All service exposure options that apply to a VirtualMachineInstance apply to a VirtualMachineInstanceReplicaSet. See Exposing VirtualMachineInstance for more details.

When to use a VirtualMachineInstanceReplicaSet

Note: The base assumption is that referenced disks are read-only or that the VMIs are writing internally to a tmpfs. The most obvious volume sources for VirtualMachineInstanceReplicaSets which KubeVirt supports are referenced below. If other types are used data corruption is possible.

Using VirtualMachineInstanceReplicaSet is the right choice when one wants many identical VMs and does not care about maintaining any disk state after the VMs are terminated.

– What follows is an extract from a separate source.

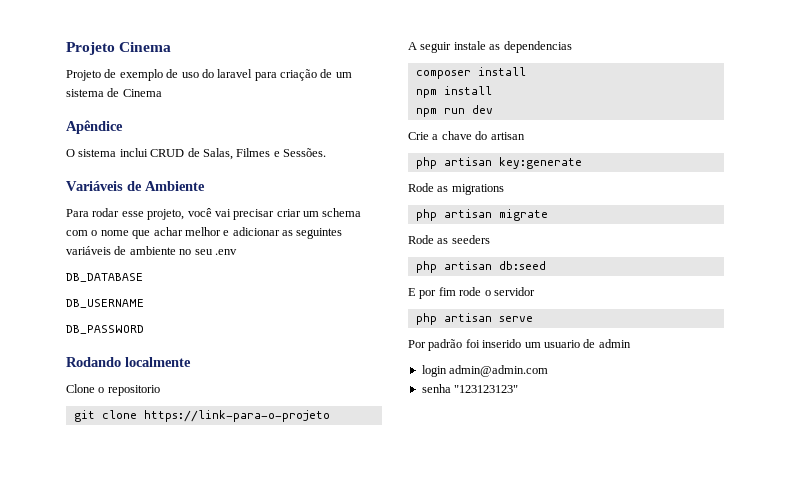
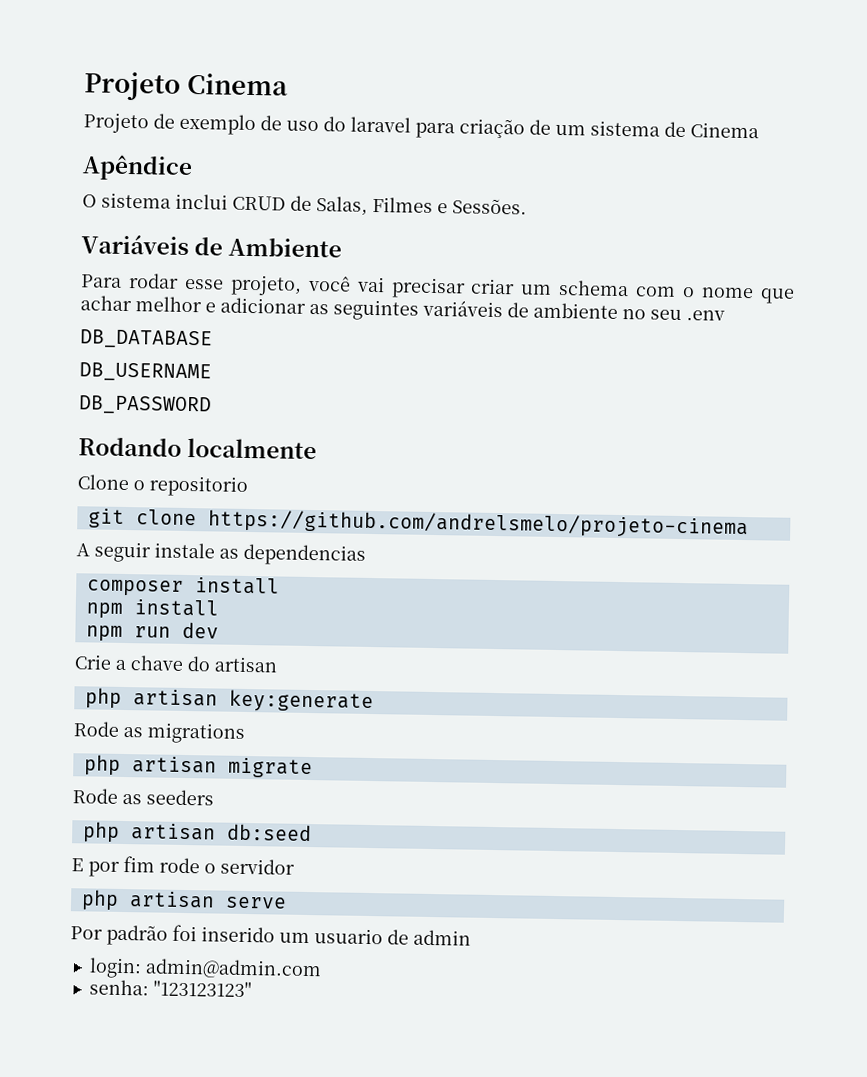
[143,410,330,422] https://link-para-o-projeto -> [207,509,749,540] https://github.com/andrelsmelo/projeto-cinema
[421,365,447,377] login -> [88,957,142,979] login:
[421,384,451,393] senha -> [88,979,149,996] senha:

Volume types which work well in combination with a VirtualMachineInstanceReplicaSet are:

  • cloudInitNoCloud
  • ephemeral
  • containerDisk
  • emptyDisk
  • configMap
  • secret
  • any other type, if the VMI writes internally to a tmpfs

Fast starting ephemeral Virtual Machines

This use-case involves small and fast booting VMs with little provisioning performed during initialization.

In this scenario, migrations are not important. Redistributing VM workloads between Nodes can be achieved simply by deleting managed VirtualMachineInstances which are running on an overloaded Node. The eviction of such a VirtualMachineInstance can happen by directly deleting the VirtualMachineInstance instance (KubeVirt aware workload redistribution) or by deleting the corresponding Pod where the Virtual Machine runs in (Only Kubernetes aware workload redistribution).

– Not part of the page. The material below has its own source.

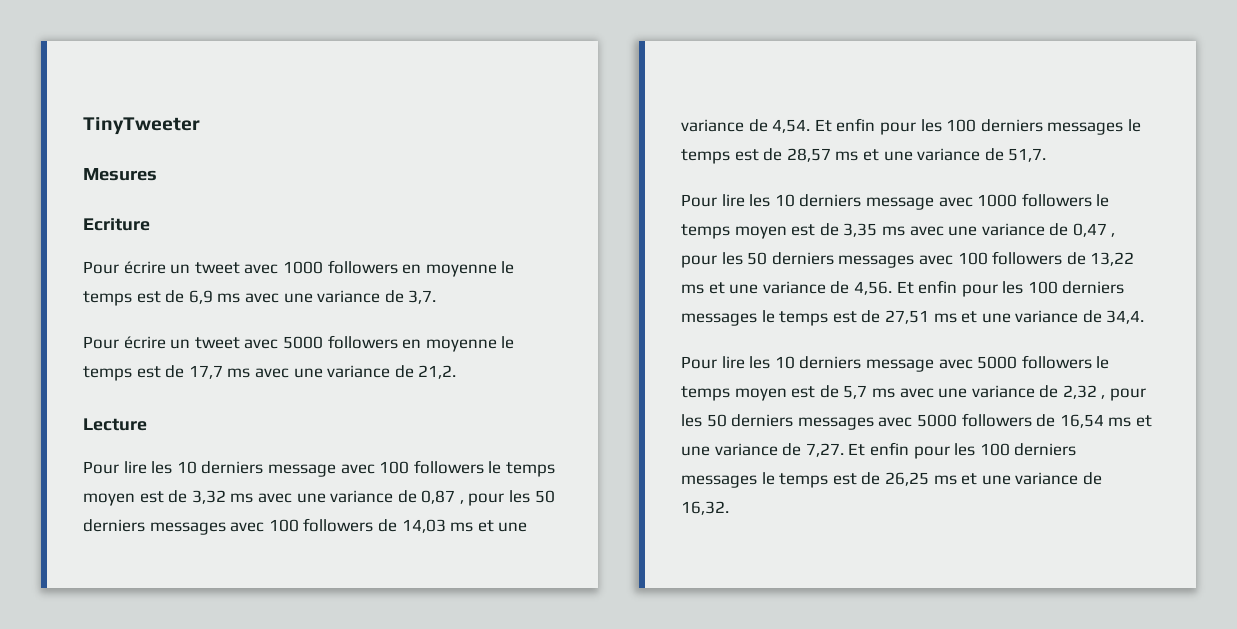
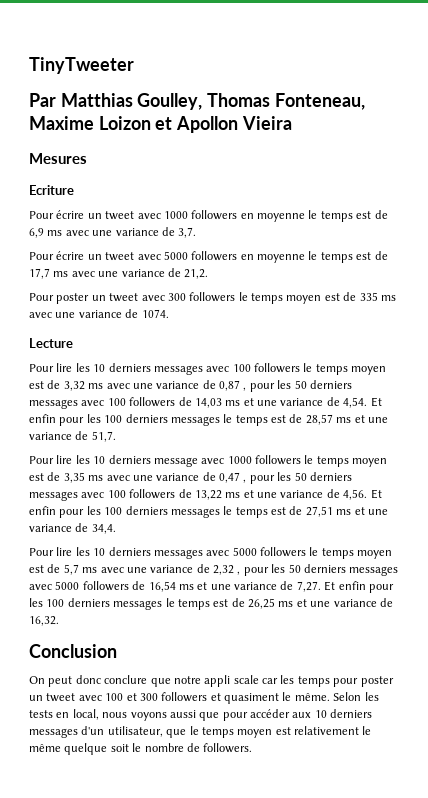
(200, 126) none -> [29,93,365,110] [29,116,292,133] // Par Matthias Goulley, Thomas Fonteneau, Maxime Loizon et Apollon Vieira
(457, 372) none -> [29,292,396,304] [29,309,169,318] // Pour poster un tweet avec 300 followers le temps moyen est de 335 ms avec une variance de 1074.
[267,464,336,477] message -> [153,365,203,375] messages
[865,359,934,372] message -> [153,549,203,559] messages
(729, 508) none -> [29,644,117,658] [29,675,394,687] [29,692,379,704] [29,709,373,721] [29,726,372,738] [29,743,253,755] // Conclusion // On peut donc conclure que notre appli scale car les temps pour poster un tweet avec 100 et 300 followers et quasiment le même. Selon les tests en local, nous voyons aussi que pour accéder aux 10 derniers messages d'un utilisateur, que le temps moyen est relativement le même quelque soit le nombre de followers.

Slow starting ephemeral Virtual Machines

In this use-case one has big and slow booting VMs, and complex or resource intensive provisioning is done during boot. More specifically, the timespan between the creation of a new VM and it entering the ready state is long.

In this scenario, one still does not care about the state, but since re-provisioning VMs is expensive, migrations are important. Workload redistribution between Nodes can be achieved by migrating VirtualMachineInstances to different Nodes. A workload redistributor needs to be aware of KubeVirt and create migrations, instead of evicting VirtualMachineInstances by deletion.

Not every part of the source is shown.